[Before-and-after change records]
============================================================
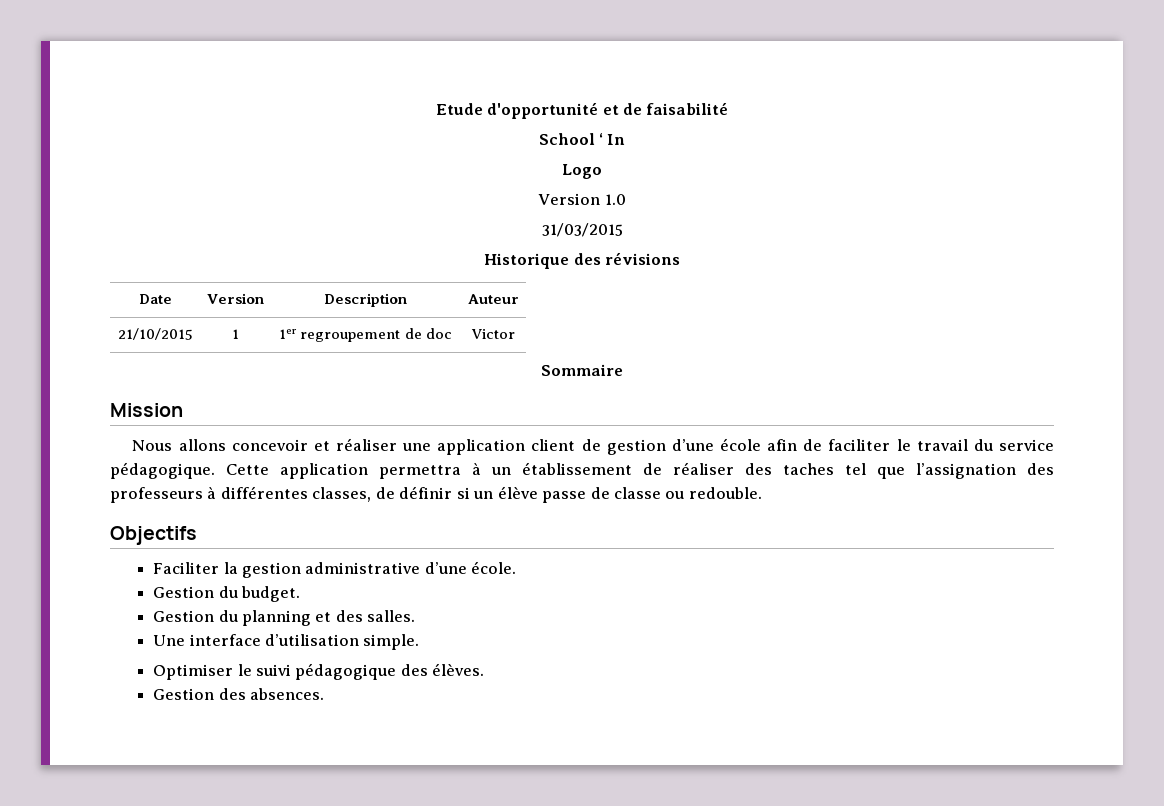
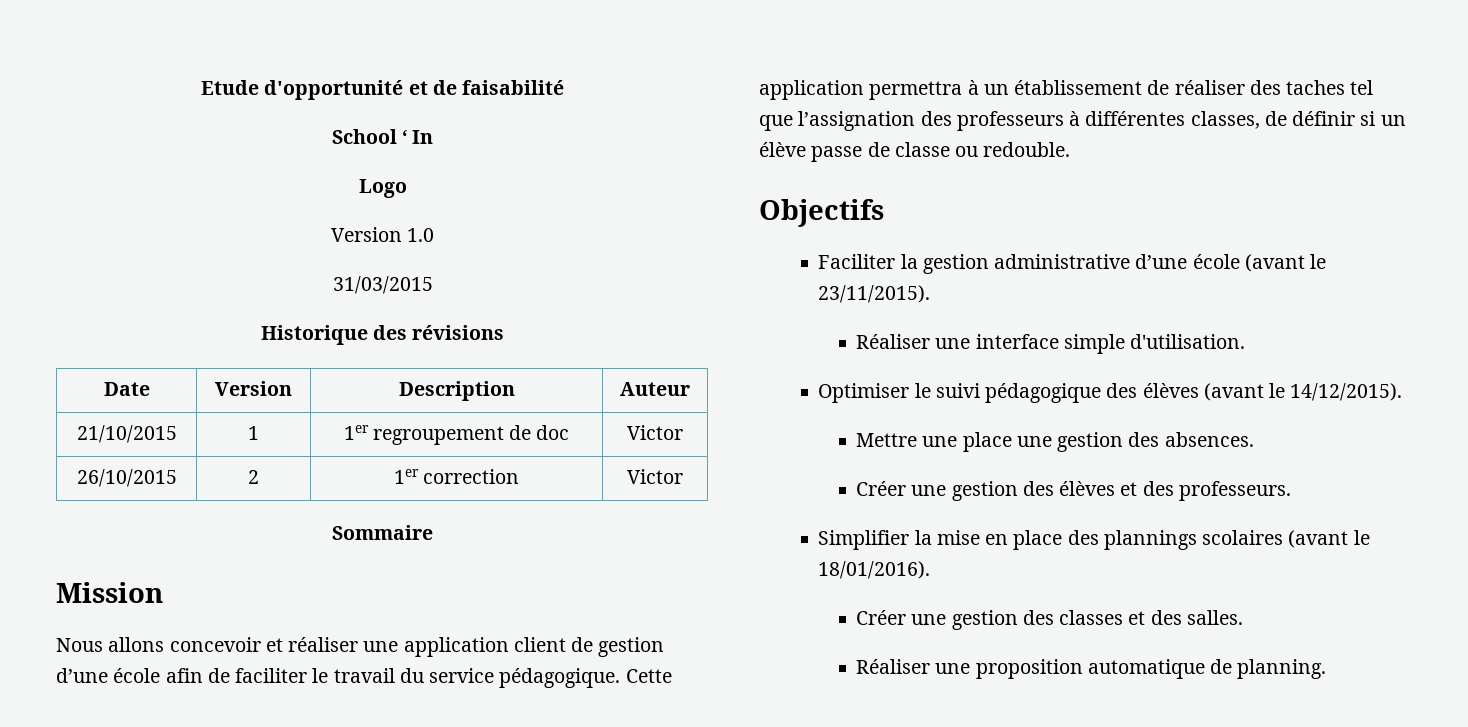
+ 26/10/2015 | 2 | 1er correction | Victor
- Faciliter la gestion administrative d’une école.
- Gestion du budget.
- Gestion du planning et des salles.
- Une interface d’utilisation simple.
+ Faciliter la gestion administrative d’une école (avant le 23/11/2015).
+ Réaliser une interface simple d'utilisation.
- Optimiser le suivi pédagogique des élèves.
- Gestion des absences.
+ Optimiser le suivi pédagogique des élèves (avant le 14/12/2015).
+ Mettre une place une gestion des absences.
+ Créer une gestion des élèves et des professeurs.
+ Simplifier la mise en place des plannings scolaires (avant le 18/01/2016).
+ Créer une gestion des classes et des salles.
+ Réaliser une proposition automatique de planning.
============================================================
**TASK TO CARRY OUT:**
Return the line that contains "(avant le 14/12/2015)." along with every line after it through the end of the entries, exactly, adding nothing.

**ANSWER TO THIS PROBLEM:**
+ Optimiser le suivi pédagogique des élèves (avant le 14/12/2015).
+ Mettre une place une gestion des absences.
+ Créer une gestion des élèves et des professeurs.
+ Simplifier la mise en place des plannings scolaires (avant le 18/01/2016).
+ Créer une gestion des classes et des salles.
+ Réaliser une proposition automatique de planning.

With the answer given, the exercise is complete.